RHR 1999: How Low Can You Go?
Up where Daigle Oil Company is located - Madawaska, Maine - you have to be multi-faceted. Let's face it, when the temperatures drop to 40 degrees F below zero, there aren't too many people willing to come out to work. (Can you even feel anything at that temperature?) So, the heating oil distribution company decided in 1989 the time was right to pioneer radiant heating systems in its area.
Daigle Oil won the Richards' Residence project through a fabulous presentation, which included photos and videotapes.
And the move looked all the better when its Richards' Residence project received the 1999 System Showcase Award for a residential project under 5,000 sq. ft. Alan Michaud, division manager of the Madawaska area for the Daigle Oil Company, coordinates all the company's radiant heat jobs. "We began doing radiant heat when the company president was approached for a job by a person who had allergies," he says. "Of course, the radiant heat didn't blow dust all over the place."
Daigle Oil reports 45 percent of its business comes from distributing oil vs. 55 percent from heat work. Of the heat business, 10 to 20 percent (it varies year to year) are radiant projects, mostly the underfloor variety. In 1998, Michaud says the company completed three residential jobs, one light commercial and one large truck maintenance job.
Money's Not EverythingDespite presenting a bid higher than others, Daigle won the Richards' Residence project.
"It's a competitive market," says Michaud, who aggressively sells the systems. "We're well known for installing quality systems, and our documentation of previous jobs helped secure the job." (Daigle Oil secures photos and videotapes from every project. Both comprise an information packet presented to potential clients.)
This project was coordinated by the homeowner; there was no general contractor. "We rarely go through general contractors," Michaud says. "It's the homeowner making the decision. And radiant heat is getting more popular in this area."
Michaud turned to Earthstar Energy Systems to help put together the system. "We decide together what system will be best based on the design and budget," he says. "We take the time necessary in designing the project so we can be assured they have a quality system."
The Nuts & Bolts"Proper design for this project was critical because of the heat loss characteristics of the structure and the various finished floor coverings," Michaud explains. He designed the Richards' Residence to encompass seven zones, including five radiant and two baseboard zones. The radiant zones consist of the basement, master bedroom, sunroom, living/ kitchen/dining room and the garage.
The sunroom presented one of the biggest challenges on the jobs: It contained carpeting and three outside walls with its share of glass. "We had to zone it separately because we needed to make sure we had enough tubing in there to heat all the spaces," Michaud says. "We faced a lot of resistance from the carpeting as a floor covering."
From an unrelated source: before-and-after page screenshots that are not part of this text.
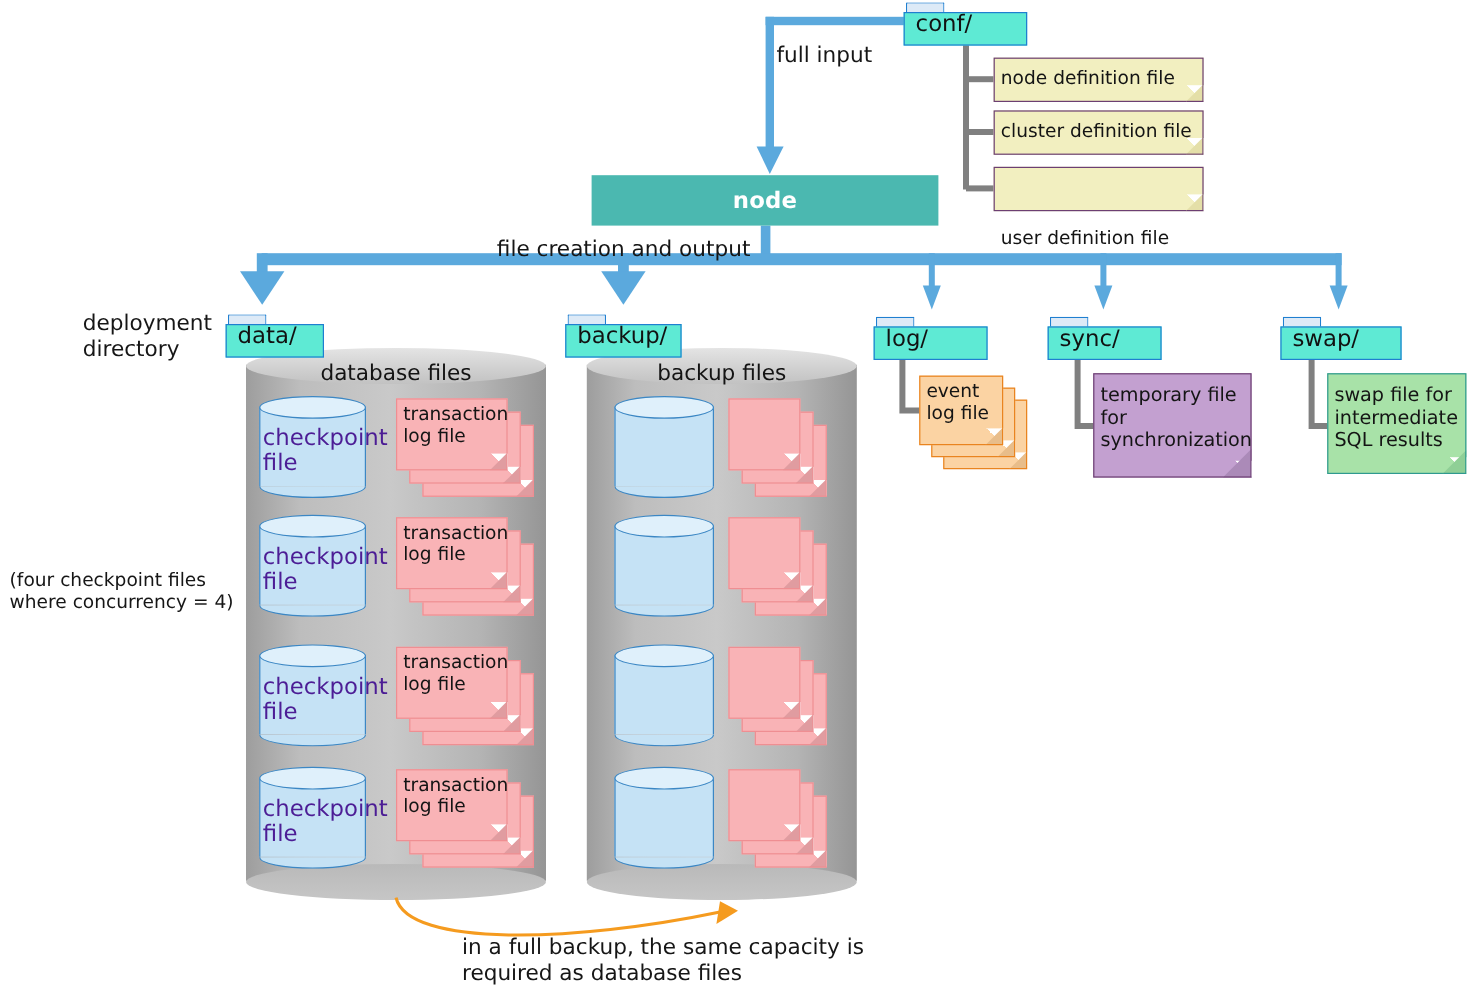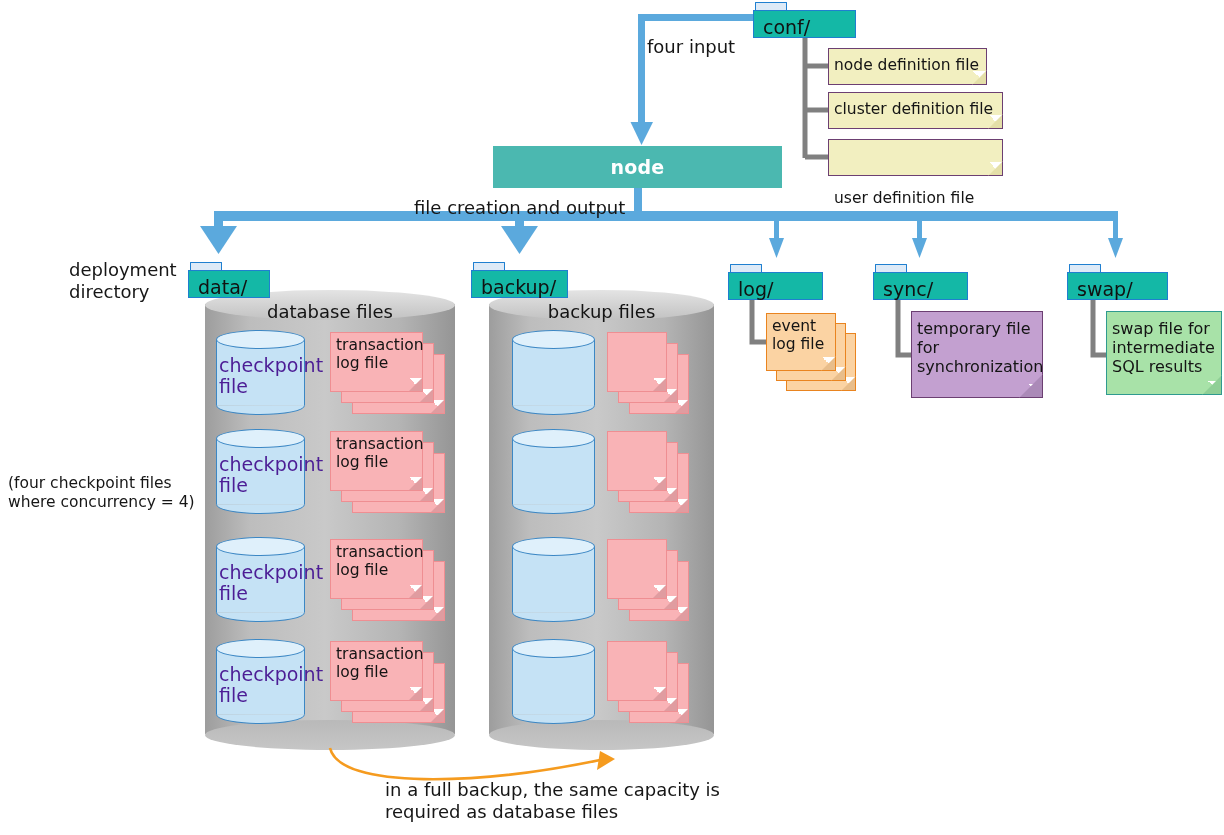--- a/index.html
+++ b/index.html
@@ -22,8 +22,8 @@
   }
   .folder .body {
     position:absolute; left:0; top:8px; right:0; bottom:0;
-    background:#14b8a6; border:1.6px solid #1f7fd0;
-    display:flex; align-items:flex-end;
+    background:#5eead4; border:1.6px solid #1f7fd0;
+    display:flex; align-items:flex-start;
   }
   .folder .label {
     padding-left:9px; font-size:19px; line-height:1; color:#111;

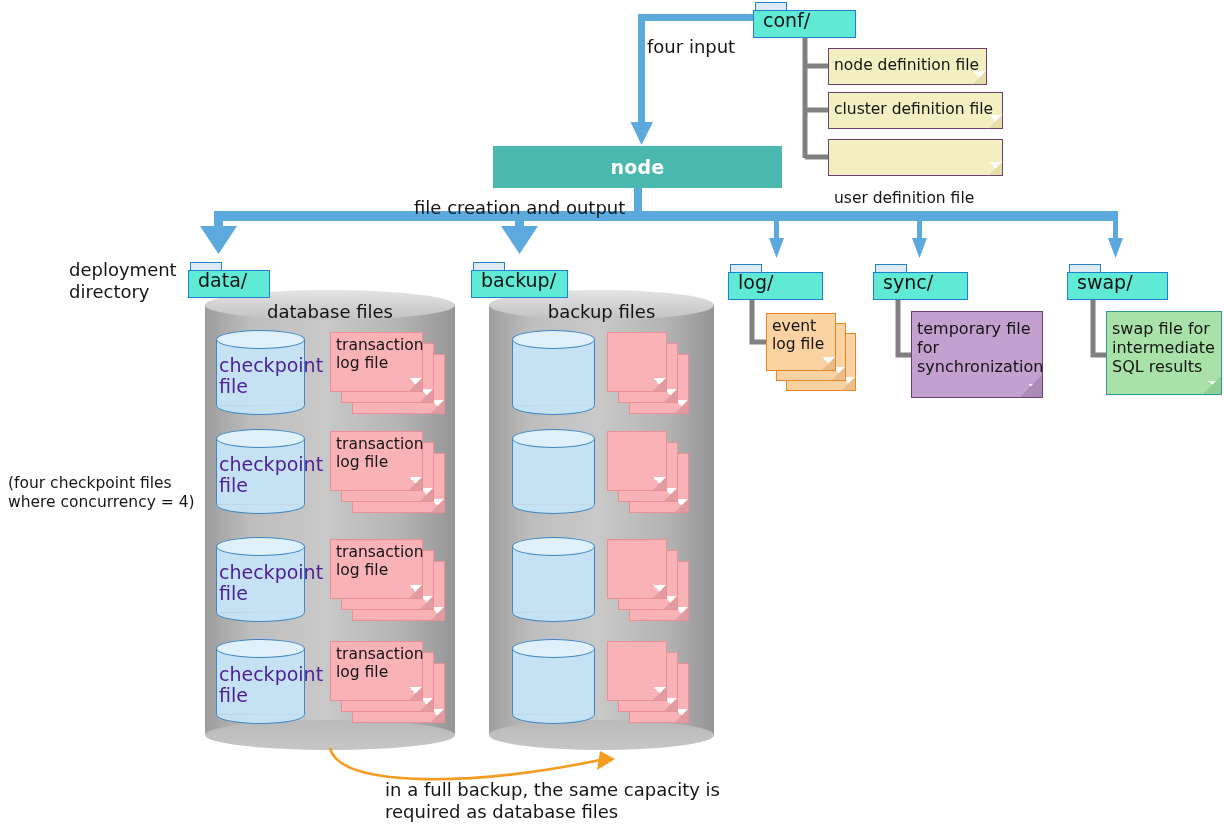--- a/index.html
+++ b/index.html
@@ -190,7 +190,7 @@
     <div class="ntext" style="top:8px;margin-top:42px;">user definition file</div>
   </div>
 
-  <div class="txt" style="left:647px; top:36px;">four input</div>
+  <div class="txt" style="left:647px; top:36px;">full input</div>
 
   <div class="nodebox" style="left:493px; top:146px; width:289px; height:42px;">
     <span>node</span>

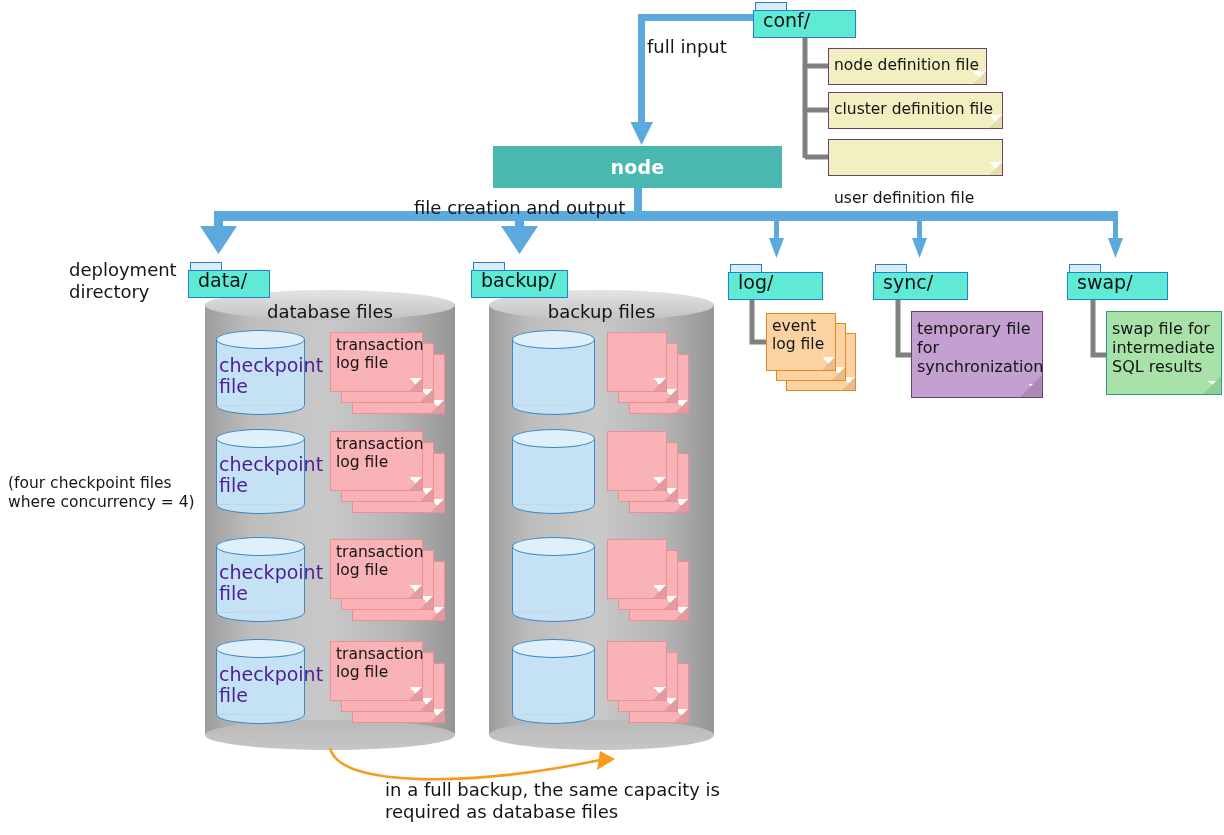--- a/index.html
+++ b/index.html
@@ -174,7 +174,7 @@
     </div>
   </div>
 
-  <div class="note" style="left:828px; top:48px; width:159px; height:37px; --bg:#f2efc0; --bd:#6c3f72; --fold:#e4dfa8;">
+  <div class="note" style="left:828px; top:48px; width:175px; height:37px; --bg:#f2efc0; --bd:#6c3f72; --fold:#e4dfa8;">
     <div class="card"></div>
     <div class="fold"></div>
     <div class="ntext" style="top:8px;">node definition file</div>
Floor coverings were mostly oak wood floor, but other areas contained carpeting or ceramic tile. Additionally, the structure contained cathedral ceilings. So, to create the perfect heating environment, 1/2-inch PEX tubing was snaked throughout the building.
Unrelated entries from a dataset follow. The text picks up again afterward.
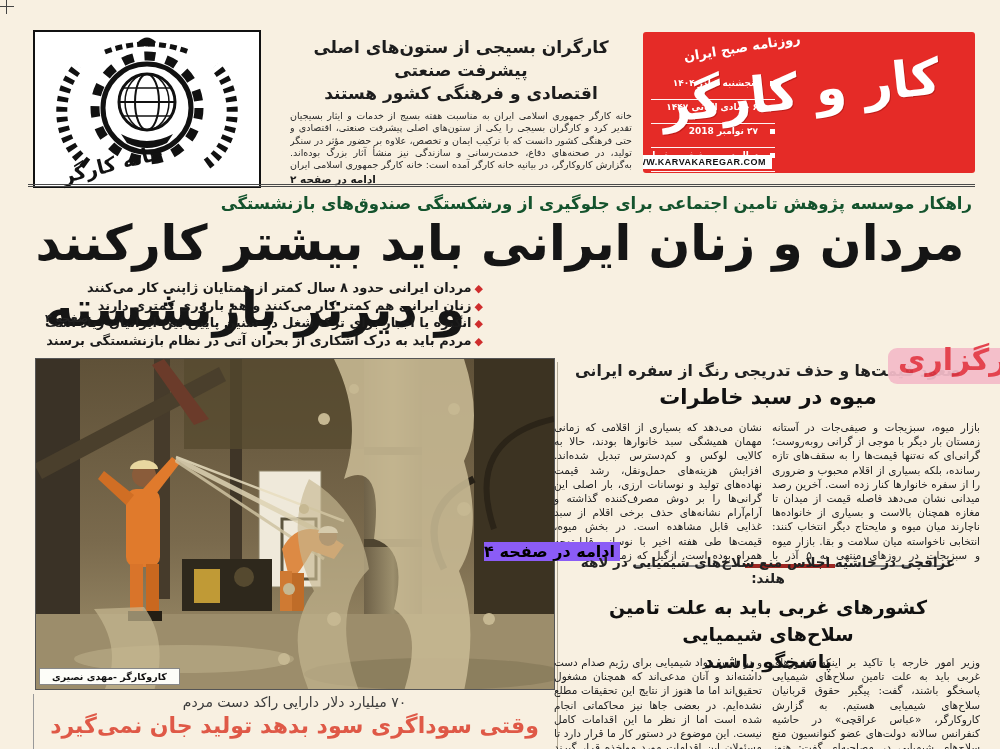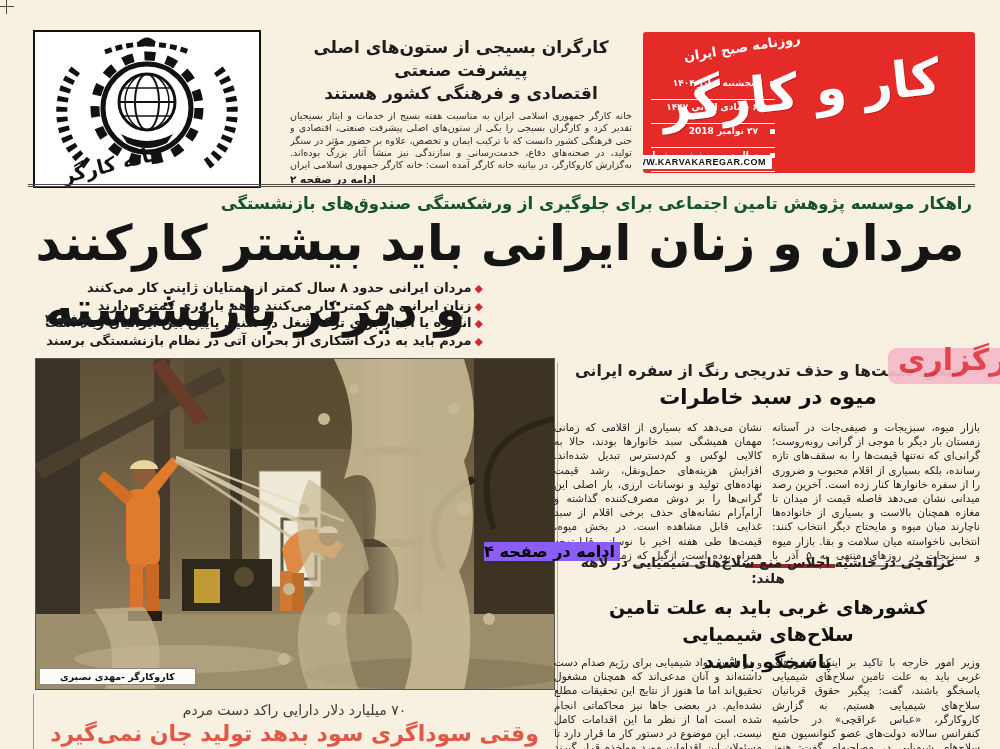--- a/index.html
+++ b/index.html
@@ -63,7 +63,7 @@
   .photo { position:absolute; left:35px; top:358px; width:520px; height:332px;
            border:1px solid #555; overflow:hidden; background:#6b5b43; }
   .photo-caption { position:absolute; left:3px; bottom:4px; background:#fdfdf8; border:1px solid #888;
-                   font-size:9.5px; font-weight:bold; color:#111; padding:2px 20px; }
+                   font-size:9.5px; font-weight:bold; color:#111; padding:2px 12px; }
 
   .vrule { position:absolute; left:557px; top:362px; bottom:0; width:1px; background:#b2a995; }
 

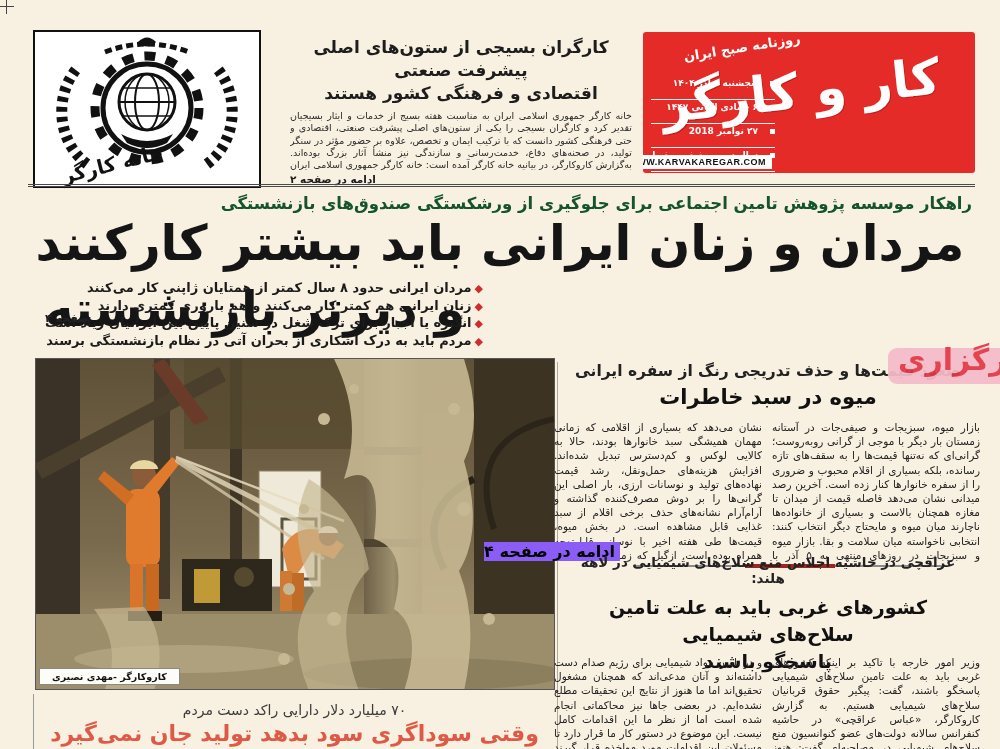--- a/index.html
+++ b/index.html
@@ -92,7 +92,7 @@
 
   
   .bottom-art { position:absolute; left:33px; top:694px; width:522px; height:55px; border-left:1px solid #999; }
-  .bot-kicker { text-align:center; font-size:14px; color:#3b3b3b; margin-top:8px; }
+  .bot-kicker { text-align:center; font-size:14px; color:#3b3b3b; }
   .bot-headline { text-align:center; font-size:22px; font-weight:bold; color:#df5947; margin-top:3px; letter-spacing:-1px; }
 </style>
 </head>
The two baseboard zones strategically heat the bedrooms on the second floor and a large bonus room over the garage and a bathroom. "We had constant contact with the homeowner throughout the project to ensure everything was correct."
The system is maintained by a tekmar 371 variable speed house control, which monitors outside and inside air and supply water temperature. Desired water temperature to the radiant floors is determined by the heat demand and heating curve, Michaud explains. Variable speed pumps, modulated by the control, inject heated water into the circulating zone loops. The project finds its heat source in a Weil McLain PWGO-4 cast-iron, oil-fired boiler, while the indirect-fired domestic hot water tank is a Weil McLain Plus 80. The Richards' Residence also boasts a heat recovery ventilation system.
Another challenge popped up when the homeowner told Michaud about not wanting the manifold in the first floor living area. He overcame the challenge by installing the manifold in a case, and then attaching it underneath the floor to a floor joist.
After the system was finished, Daigle Oil went back and tweaked it to ensure maximum performance. "We're always available for
follow-up," Michaud says. Even in 40 degrees F below zero?
Other Residential Under 5,000 sq. ft. System Showcase Award Winners:
2nd Place: William Jannone & Sons, Hepp Residence, Sparta, N.J.
3rd Place: Aspen Solar Systems, Aspen Center For Environmental Studies, Aspen, Colo.